EXERCISE OBJECTIVE
Copy out, from the data, each line containing the string "Sans".

RECORDED INFORMATION
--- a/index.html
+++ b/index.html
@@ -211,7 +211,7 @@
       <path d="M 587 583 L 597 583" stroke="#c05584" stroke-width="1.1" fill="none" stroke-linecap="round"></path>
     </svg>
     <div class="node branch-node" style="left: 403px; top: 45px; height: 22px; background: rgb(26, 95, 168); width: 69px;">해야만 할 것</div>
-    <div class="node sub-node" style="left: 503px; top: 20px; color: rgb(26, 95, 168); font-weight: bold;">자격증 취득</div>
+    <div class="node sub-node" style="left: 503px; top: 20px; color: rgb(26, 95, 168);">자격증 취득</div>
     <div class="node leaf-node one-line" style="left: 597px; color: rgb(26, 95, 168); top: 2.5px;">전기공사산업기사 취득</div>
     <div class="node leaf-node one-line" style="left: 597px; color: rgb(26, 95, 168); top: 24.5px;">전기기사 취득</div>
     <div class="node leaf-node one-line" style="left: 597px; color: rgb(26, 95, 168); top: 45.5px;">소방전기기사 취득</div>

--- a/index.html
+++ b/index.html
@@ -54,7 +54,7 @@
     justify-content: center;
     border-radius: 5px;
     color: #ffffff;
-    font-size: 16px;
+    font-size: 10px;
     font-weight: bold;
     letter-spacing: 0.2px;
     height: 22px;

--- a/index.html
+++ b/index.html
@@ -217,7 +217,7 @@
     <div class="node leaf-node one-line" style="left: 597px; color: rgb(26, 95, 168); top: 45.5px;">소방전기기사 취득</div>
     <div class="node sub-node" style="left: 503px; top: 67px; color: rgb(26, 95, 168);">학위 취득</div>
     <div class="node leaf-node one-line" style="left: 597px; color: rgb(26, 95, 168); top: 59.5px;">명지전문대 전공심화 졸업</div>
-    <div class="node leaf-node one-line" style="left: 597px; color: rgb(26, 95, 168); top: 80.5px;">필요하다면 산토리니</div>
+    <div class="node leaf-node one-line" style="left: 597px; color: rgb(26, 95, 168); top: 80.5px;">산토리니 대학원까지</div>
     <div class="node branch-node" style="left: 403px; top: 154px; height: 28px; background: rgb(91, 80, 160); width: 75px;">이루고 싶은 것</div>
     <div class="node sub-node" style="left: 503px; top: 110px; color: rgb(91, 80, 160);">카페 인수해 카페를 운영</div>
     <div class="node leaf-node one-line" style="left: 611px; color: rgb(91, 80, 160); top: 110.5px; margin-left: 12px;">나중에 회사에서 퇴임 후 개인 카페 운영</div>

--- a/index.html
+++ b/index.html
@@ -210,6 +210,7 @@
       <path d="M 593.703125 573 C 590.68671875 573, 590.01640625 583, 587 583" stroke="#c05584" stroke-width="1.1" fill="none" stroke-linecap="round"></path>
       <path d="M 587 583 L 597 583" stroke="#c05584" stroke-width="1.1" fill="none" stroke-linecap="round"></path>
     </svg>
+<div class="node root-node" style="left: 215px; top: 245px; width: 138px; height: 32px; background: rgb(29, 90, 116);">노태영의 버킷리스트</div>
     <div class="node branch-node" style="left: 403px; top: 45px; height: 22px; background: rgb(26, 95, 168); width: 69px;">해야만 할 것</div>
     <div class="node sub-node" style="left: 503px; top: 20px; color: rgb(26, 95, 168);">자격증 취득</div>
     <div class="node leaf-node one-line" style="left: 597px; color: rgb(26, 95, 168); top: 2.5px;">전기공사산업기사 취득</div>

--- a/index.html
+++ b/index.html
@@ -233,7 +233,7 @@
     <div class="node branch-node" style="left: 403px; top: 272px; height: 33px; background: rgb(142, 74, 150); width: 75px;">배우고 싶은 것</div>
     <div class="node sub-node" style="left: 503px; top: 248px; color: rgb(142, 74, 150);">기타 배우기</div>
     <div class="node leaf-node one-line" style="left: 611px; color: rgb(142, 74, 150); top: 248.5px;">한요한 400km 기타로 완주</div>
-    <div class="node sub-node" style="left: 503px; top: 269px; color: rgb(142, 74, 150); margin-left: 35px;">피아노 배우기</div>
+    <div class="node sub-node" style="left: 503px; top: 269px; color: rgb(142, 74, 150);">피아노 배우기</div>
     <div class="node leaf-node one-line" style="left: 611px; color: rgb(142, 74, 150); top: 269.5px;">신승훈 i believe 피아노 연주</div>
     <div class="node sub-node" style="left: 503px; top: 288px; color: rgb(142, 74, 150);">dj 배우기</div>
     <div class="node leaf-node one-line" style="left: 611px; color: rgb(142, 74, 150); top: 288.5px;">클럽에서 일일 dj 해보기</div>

...

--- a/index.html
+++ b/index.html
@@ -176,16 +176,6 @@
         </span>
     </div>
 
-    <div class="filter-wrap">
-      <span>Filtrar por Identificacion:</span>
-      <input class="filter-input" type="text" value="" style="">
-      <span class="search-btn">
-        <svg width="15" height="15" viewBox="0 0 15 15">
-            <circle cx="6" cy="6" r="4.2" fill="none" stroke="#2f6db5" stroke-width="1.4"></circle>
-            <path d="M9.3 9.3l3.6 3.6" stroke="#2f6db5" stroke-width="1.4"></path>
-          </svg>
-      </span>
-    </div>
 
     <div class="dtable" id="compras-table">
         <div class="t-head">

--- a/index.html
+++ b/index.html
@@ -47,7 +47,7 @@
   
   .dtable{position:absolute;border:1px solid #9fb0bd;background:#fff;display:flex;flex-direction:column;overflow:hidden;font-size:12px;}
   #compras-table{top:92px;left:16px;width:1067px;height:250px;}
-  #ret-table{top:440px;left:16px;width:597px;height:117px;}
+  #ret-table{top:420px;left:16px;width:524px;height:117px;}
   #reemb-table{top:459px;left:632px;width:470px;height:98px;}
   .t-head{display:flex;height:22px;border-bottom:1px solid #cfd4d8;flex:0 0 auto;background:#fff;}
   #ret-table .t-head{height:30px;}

...

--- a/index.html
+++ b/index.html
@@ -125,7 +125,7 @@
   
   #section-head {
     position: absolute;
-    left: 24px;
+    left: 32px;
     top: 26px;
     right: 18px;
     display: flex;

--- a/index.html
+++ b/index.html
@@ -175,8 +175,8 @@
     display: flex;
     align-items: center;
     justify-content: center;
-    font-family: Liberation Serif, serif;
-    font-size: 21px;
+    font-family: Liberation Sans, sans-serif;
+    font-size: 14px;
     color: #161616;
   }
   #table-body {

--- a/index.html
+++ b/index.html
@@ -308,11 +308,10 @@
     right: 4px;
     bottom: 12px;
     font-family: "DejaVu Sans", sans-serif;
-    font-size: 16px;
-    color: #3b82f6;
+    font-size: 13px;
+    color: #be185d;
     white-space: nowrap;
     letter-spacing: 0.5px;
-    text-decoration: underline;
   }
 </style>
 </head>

WORKED SOLUTION
+    font-family: Liberation Sans, sans-serif;
     font-family: "DejaVu Sans", sans-serif;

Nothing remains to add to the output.